To the political parties: Policy proposals by party candidates need careful consideration to ensure effective implementation. Policies should not merely serve as vote-getting tools, and candidates should not deceive voters with false promises. I have seen policy proposals from candidates both online and on the streets, such as raising the minimum wage to 25,000 Thai baht per month and offering allowances of 1,200 to 5,000 Thai baht per month for children and the elderly. These policies sound appealing, but some candidates haven’t explained how they will be implemented, the process, and potential impact, especially financially. If the funding sources are unclear, these policies will not be feasible. As a reference, the Thai government’s total budget for 2023 is 3.18 trillion Thai baht, while Taiwan, with only one-third of Thailand’s population, has a budget of around 3 trillion Thai baht for 2023. If Thai politicians propose so many policies without sufficient financial resources to implement them, wouldn’t democratic elections become a competition of tall tales?

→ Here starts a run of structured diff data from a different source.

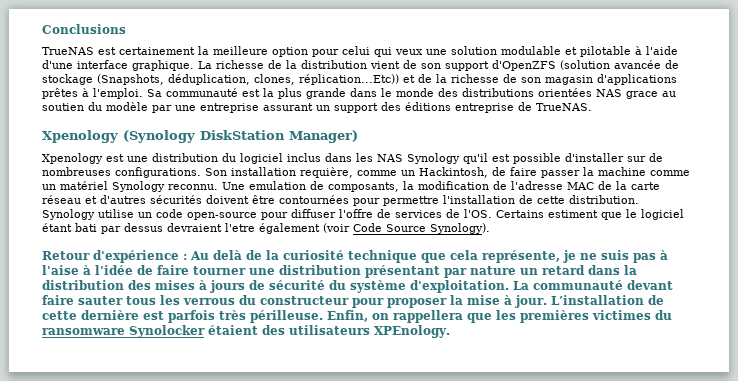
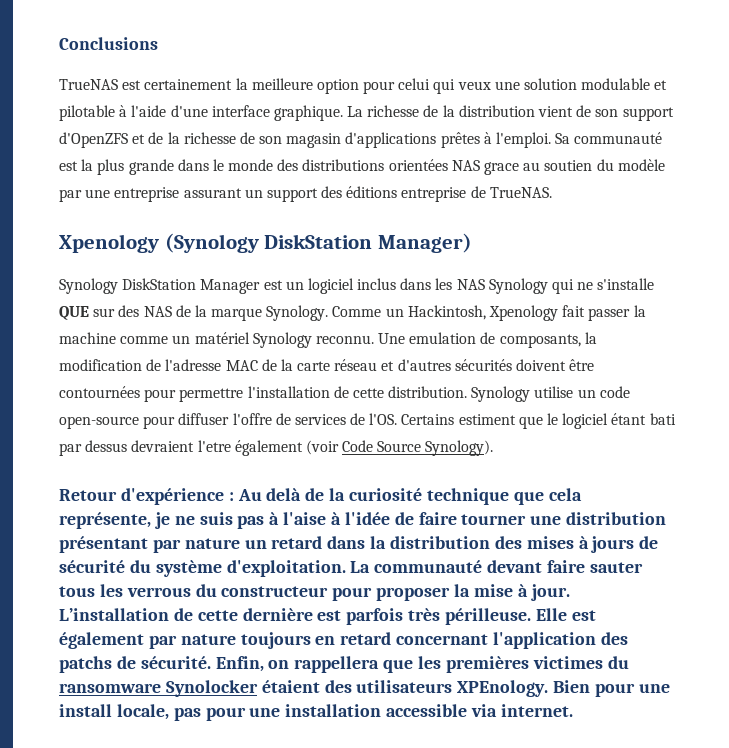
- La richesse de la distribution vient de son support d'OpenZFS (solution avancée de stockage (Snapshots, déduplication, clones, réplication...Etc)) et de la richesse de son magasin d'applications prêtes à l'emploi.
+ La richesse de la distribution vient de son support d'OpenZFS et de la richesse de son magasin d'applications prêtes à l'emploi.
- Xpenology est une distribution du logiciel inclus dans les NAS Synology qu'il est possible d'installer sur de nombreuses configurations. Son installation requière, comme un Hackintosh, de faire passer la machine comme un matériel Synology reconnu.
+ Synology DiskStation Manager est un logiciel inclus dans les NAS Synology qui ne s'installe QUE sur des NAS de la marque Synology. Comme un Hackintosh, Xpenology fait passer la machine comme un matériel Synology reconnu.
+ Elle est également par nature toujours en retard concernant l'application des patchs de sécurité.
+ Bien pour une install locale, pas pour une installation accessible via internet.

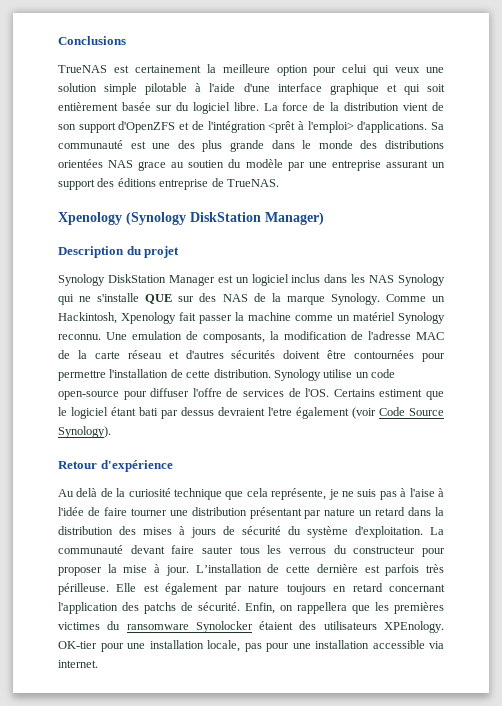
- TrueNAS est certainement la meilleure option pour celui qui veux une solution modulable et pilotable à l'aide d'une interface graphique. La richesse de la distribution vient de son support d'OpenZFS et de la richesse de son magasin d'applications prêtes à l'emploi.
+ TrueNAS est certainement la meilleure option pour celui qui veux une solution simple pilotable à l'aide d'une interface graphique et qui soit entièrement basée sur du logiciel libre. La force de la distribution vient de son support d'OpenZFS et de l'intégration <prêt à l'emploi> d'applications.
- Sa communauté est la plus grande dans le monde des distributions orientées NAS grace au soutien du modèle par une entreprise assurant un support des éditions entreprise de TrueNAS.
+ Sa communauté est une des plus grande dans le monde des distributions orientées NAS grace au soutien du modèle par une entreprise assurant un support des éditions entreprise de TrueNAS.
+ Description du projet
- Retour d'expérience : Au delà de la curiosité technique que cela représente, je ne suis pas à l'aise à l'idée de faire tourner une distribution présentant par nature un retard dans la distribution des mises à jours de sécurité du système d'exploitation.
+ Retour d'expérience
+ Au delà de la curiosité technique que cela représente, je ne suis pas à l'aise à l'idée de faire tourner une distribution présentant par nature un retard dans la distribution des mises à jours de sécurité du système d'exploitation.
- Bien pour une install locale, pas pour une installation accessible via internet.
+ OK-tier pour une installation locale, pas pour une installation accessible via internet.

To the citizens: Regardless of whether you’re wealthy or an ordinary citizen, regardless of your education or social experience, as long as you meet the age requirement and possess civil rights, you have the right to vote. Every vote is equal in value and of great importance. Therefore, Thai citizens with the right to vote play a crucial role. But please think carefully and seriously about each candidate and their policies before casting your vote. After all, the quality of citizens reflects the quality of the government. Thus, the type of citizens determines the type of government.
As a foreigner who has been doing business in Thailand for over ten years, Chit Lee believes the Thai government’s attitude towards foreign investments is generally friendly, but there is still room for improvement. He says, “For instance, improvements in administrative systems and civil service efficiency are vital. Economic-related laws, such as corporate law and labor law, should be revisited and adjusted in line with current trends, so that laws and administrative procedures can keep up with the times.” Regarding his expectations for the new Thai government, Lee lists the following five:
- Avoid corruption and earnestly plan and execute policies;
- Public servants should not make life difficult for the people in various ways;
- Efforts should be made to propose long-term solutions, rather than merely appeasing the people or treating the symptoms instead of the root causes;
- Commit to openness and transparency. Although the Thai government has promoted OpenGov, there is still a lot of room for improvement. The people should have open channels to understand the operation and achievements of the government;
- Be a government of integrity that is willing to assume political responsibility. Don’t resort to the law or control the media to suppress speech when problems arise.